Pocketful of Euros

August 31, 2006

The second night of the book festival, featured Kevin MacNeil.

He read some short stories, a particularly good one about a Wedding from the perspectives of all those involved and their drugs of choice to help themselves get away from the event. Talking about his education he was really positive about the Nicolson. Strangely although his stories could be quite dark, he was really positive, maybe he gets his dark side out through the writing.

I assume the guy questioning him on stage was somebody from the publisher, asking when The Stornoway Way was going to be released and highlighting the preview copies available, even though Kevin had said the same thing about 5 minutes before, repetitions for the media I guess.

Speaking about literature, he comes across passionately, talking about writing with a social cause and how he deliberately set the book in a topsy turvy world to challenge himself. The book has abortion and suicide in it. I asked him weather he wanted to try and break the social taboo around these locally?

He started by saying that reviewers have claimed that he tried to get attention by attempting to shock the reader.

I didn’t feel this at all, but quite a few people I know locally have taken a dislike to the book, I’m not sure why that is.

He said that he felt especially in the islands where suicide is such a problem that the normal attitude of trying to ignore the situation doesn’t help.

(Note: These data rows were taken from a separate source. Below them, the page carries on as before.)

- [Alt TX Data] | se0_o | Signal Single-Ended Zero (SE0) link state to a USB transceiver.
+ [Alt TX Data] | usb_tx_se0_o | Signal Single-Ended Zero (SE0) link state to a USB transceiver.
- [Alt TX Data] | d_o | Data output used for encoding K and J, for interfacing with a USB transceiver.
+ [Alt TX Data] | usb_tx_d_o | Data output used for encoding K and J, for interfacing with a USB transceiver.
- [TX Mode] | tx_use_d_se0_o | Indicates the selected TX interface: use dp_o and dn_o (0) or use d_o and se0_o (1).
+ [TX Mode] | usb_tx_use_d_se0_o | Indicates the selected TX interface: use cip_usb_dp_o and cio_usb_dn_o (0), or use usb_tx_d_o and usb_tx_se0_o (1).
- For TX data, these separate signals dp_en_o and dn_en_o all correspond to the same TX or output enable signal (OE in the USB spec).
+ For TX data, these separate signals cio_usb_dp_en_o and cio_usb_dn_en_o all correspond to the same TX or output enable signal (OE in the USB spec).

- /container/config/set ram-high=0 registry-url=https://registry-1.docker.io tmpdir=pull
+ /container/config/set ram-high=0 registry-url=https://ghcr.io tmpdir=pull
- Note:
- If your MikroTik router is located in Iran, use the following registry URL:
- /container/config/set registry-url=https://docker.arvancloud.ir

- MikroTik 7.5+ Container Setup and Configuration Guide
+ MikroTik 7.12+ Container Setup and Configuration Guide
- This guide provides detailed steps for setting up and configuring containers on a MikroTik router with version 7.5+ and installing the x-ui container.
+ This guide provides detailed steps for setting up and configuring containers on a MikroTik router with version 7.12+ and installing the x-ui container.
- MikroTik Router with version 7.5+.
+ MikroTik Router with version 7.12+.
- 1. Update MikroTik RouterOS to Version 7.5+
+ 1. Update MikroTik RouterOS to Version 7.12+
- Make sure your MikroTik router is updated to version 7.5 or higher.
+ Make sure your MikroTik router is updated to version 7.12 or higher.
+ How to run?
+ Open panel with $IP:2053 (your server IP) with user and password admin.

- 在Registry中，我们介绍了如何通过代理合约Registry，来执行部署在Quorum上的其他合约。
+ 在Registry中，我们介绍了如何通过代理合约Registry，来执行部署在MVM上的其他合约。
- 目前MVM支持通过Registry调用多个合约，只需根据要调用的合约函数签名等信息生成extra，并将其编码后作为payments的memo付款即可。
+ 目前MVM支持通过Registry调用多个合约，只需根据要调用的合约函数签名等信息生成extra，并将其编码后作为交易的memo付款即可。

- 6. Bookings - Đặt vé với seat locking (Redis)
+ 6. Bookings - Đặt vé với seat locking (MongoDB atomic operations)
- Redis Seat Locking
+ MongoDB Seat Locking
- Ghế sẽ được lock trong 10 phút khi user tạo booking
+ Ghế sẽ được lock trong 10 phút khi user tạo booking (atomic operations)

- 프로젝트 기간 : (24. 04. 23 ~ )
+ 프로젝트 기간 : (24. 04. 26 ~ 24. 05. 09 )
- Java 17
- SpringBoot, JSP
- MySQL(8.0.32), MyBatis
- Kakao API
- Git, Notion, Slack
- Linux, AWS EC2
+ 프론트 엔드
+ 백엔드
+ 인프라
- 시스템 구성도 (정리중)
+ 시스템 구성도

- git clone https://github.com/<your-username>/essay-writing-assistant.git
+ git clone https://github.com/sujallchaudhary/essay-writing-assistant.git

The Western Isles does have among the lowest rate in abortions along with the Northern Islands: Orkney and Shetland, which all the have the highest rate in suicides.

I think this may have to do with the sense of shame in an Island community, you are likely to know the medical professionals in another way, secrets are much harder to keep and the power and guilt of the Church are still strong.

This is a negative way to look at it, you could put it down the strong community/family which pulls together to look after any new members, the economics of raising a child in a rural setting and correspondingly the quality of life much better.

I don’t think its one or the other, but the fact that is highest and the other the lowest is interesting and worth looking at further.

Kevin and Willy Campbell will be doing a Gig for the suicide awareness project at An Lanntair next Friday 8 September, should be good.

Willy’s band Our Small Capital, came on later and did a good hour and a half set to the ‘emptymate’ 25 strong crowd. Covering OutKast and finishing up with their fantastic track ‘Ways and means around the gospel’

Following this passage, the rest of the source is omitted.